Tuesday, September 9, 2008

I'm just me.

So, I learned some interesting things about myself today. Normally class activities aren't this exciting, but today in Communicative Interaction I was pumped. I have always felt like I don't really know who I am. I mean, I know who I am, but if I had to describe my personality or my tendencies and characteristic habits, I wouldn't have a clue what to say. We took the Myers-Briggs Type Indicator today, and I just thought, "YES, this is my opportunity to understand more about myself." Why this was so exciting to me, I'm not so sure. I have taken a survey before, you know the blue, green, yellow, orange color personality test, and I know that My personality is about half orange (adventurous) and half blue (thoughtful). So I mean, that's pretty vague. But here's what I learned about myself today:

I am an Extrovert.
This means I'm friendly, talkative, easy to know. I express emotions (absolutely not a bottler). I NEED relationships. (That I might have been able to tell you, I'm very socially motivated). I am energized by other people. The only thing not extroverted about me is that reflect, then act. This comes in to play during my encounters with new people. I often find myself in a conversation with a new person, and I'm sitting there analyzing in excruciating detail what I should or should not say to this person in order to make a good impression. For instance, last night I was at church at the women's bible study kick off, and I was sitting next to this girl Julia. She and I have met once previously at our 20's life group's pot luck dinner and have had the brief get-to-know-you conversation. But here I am sitting next to this girl who is beautiful and in the working world and went to Ole Miss, and I'm wondering what the heck I'm supposed to say to make a positive impact with her. I'm thinking and thinking and thinking, and find myself just sitting in silence because I can't come up with anything I think she'd find interesting. We go through the preliminary questions once again, and I will say that I did try to put myself out there once again. Only this time is wasn't as successful, but I guess thats a risk you run, right? I explained to her that I wanted to join this 20s life group in order to get to know some girls better and hopefully have someone to go to church with, since I've been going by myself recently. All of this confession only to find out that she is actually Catholic and goes to a different church alltogether. Ahh well. You win some you lose some right? At least I tried!
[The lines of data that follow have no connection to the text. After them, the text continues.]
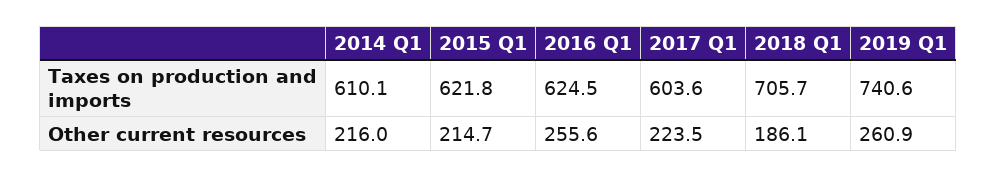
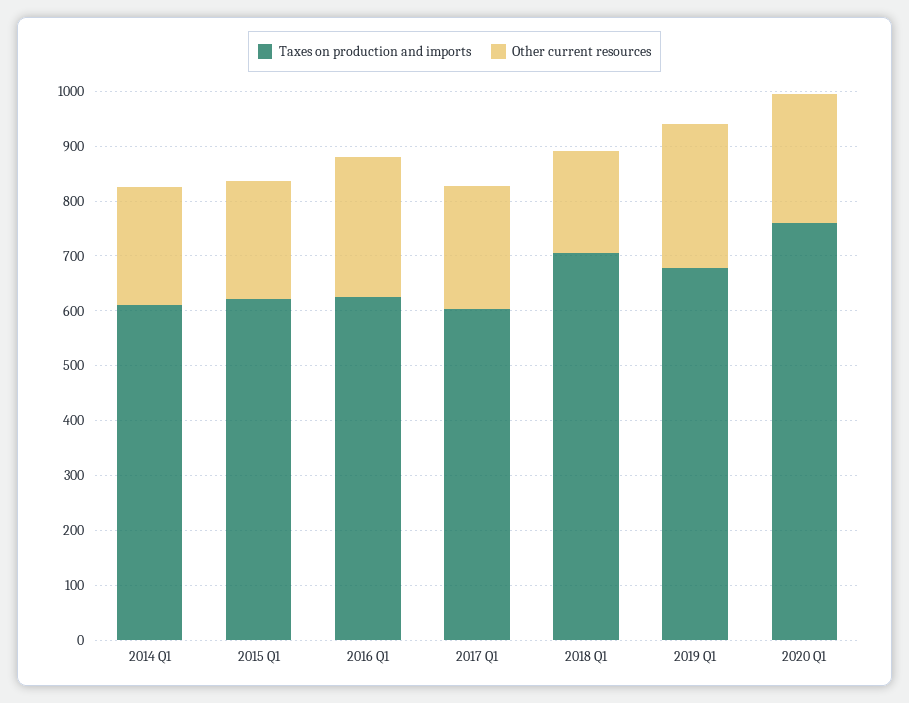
Taxes on production and imports, 2019 Q1: 740.6 -> 680
Taxes on production and imports, 2020 Q1: none -> 760
Other current resources, 2020 Q1: none -> 240

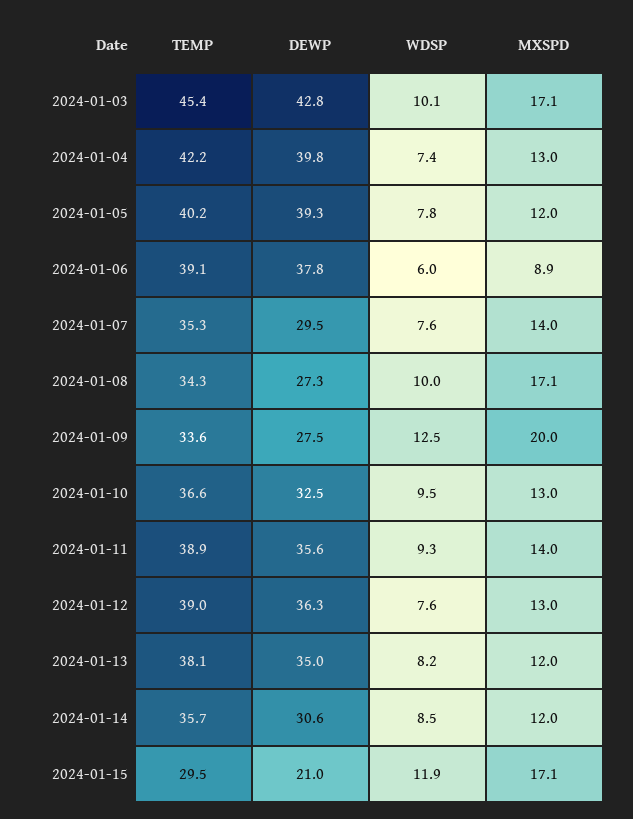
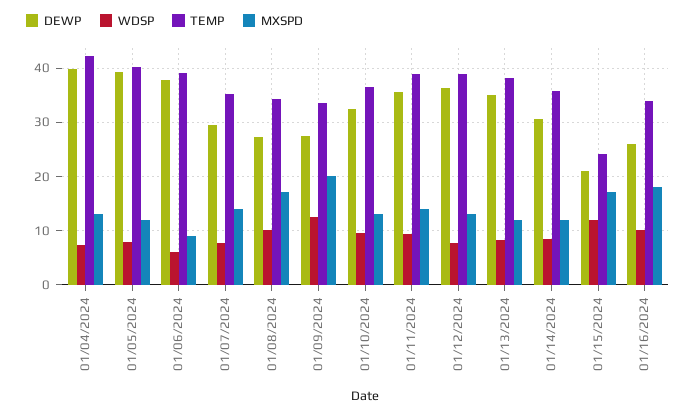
TEMP, 2024-01-03: 45.4 -> none
DEWP, 2024-01-03: 42.8 -> none
WDSP, 2024-01-03: 10.1 -> none
MXSPD, 2024-01-03: 17.1 -> none
TEMP, 2024-01-15: 29.5 -> 24
DEWP, 01/16/2024: none -> 26
WDSP, 01/16/2024: none -> 10
TEMP, 01/16/2024: none -> 34
MXSPD, 01/16/2024: none -> 18

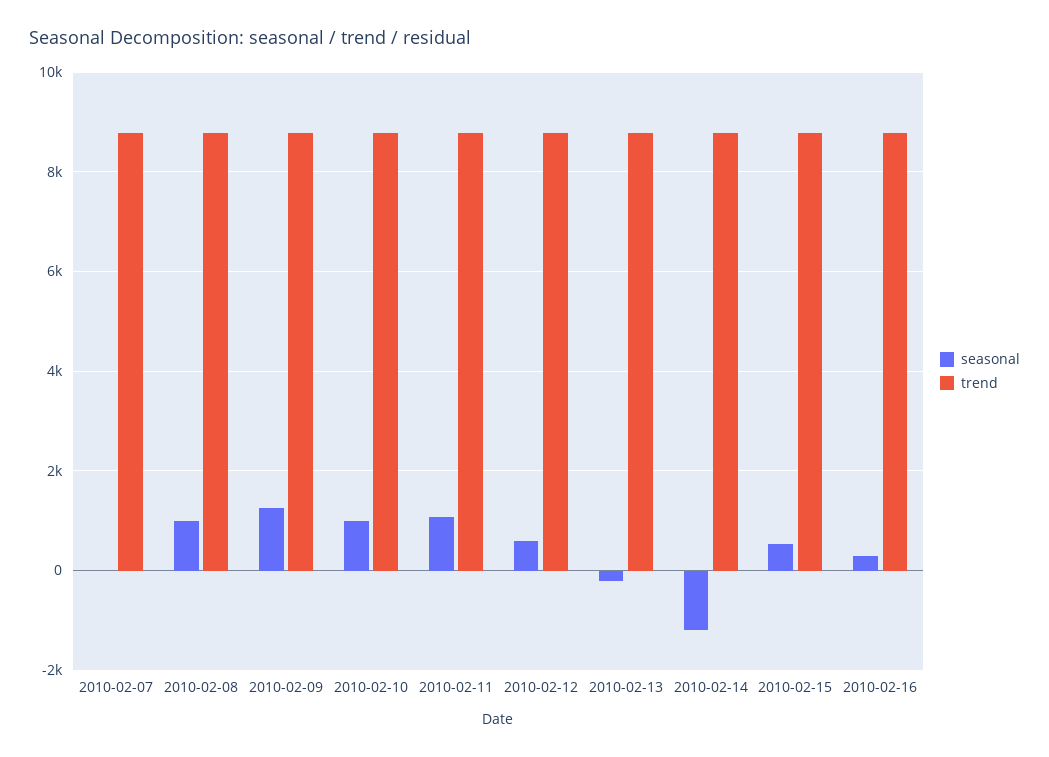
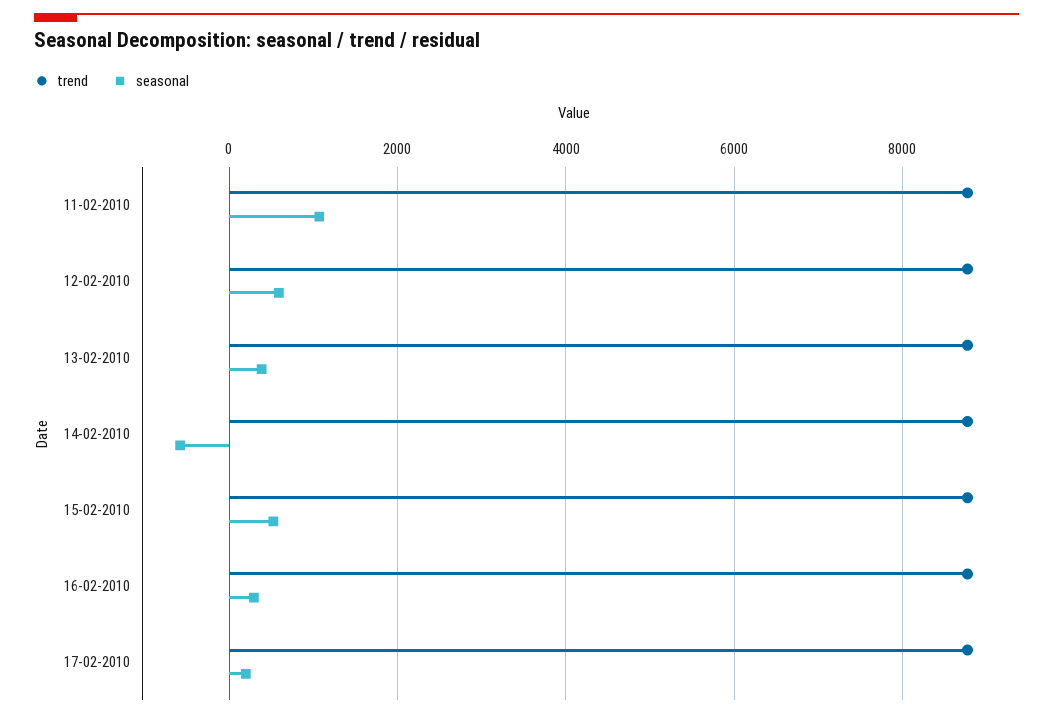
seasonal, 2010-02-07: 0 -> none
trend, 2010-02-07: 8800 -> none
seasonal, 2010-02-08: 1000 -> none
trend, 2010-02-08: 8800 -> none
seasonal, 2010-02-09: 1200 -> none
trend, 2010-02-09: 8800 -> none
seasonal, 2010-02-10: 1000 -> none
trend, 2010-02-10: 8800 -> none
seasonal, 2010-02-13: -200 -> 400
seasonal, 2010-02-14: -1200 -> -600
trend, 17-02-2010: none -> 8800
seasonal, 17-02-2010: none -> 200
Also, I am Intuiting (Intuitive?)
Basically I am not very practical or orderly. I look forward to the future, prefer imagining possibilities and being inventive, and like change and variety.

Next, I'm Feeling
I make decisions with my heart, am concerned with relationships and harmony, and am good at understanding people. I think that's part of the reason why I get my feelings hurt easily, but also why I am in this particular field. So again, you win some you lose some.

Finally, I'm Perceiving
I prefer flexibility, like going with the flow, LOVE surprises, and am last minute when it comes to deadlines.

I feel like this Test was really interesting and quite accurate in describing me. I'm thrilled to know more about myself and I hope that you are too! Ha!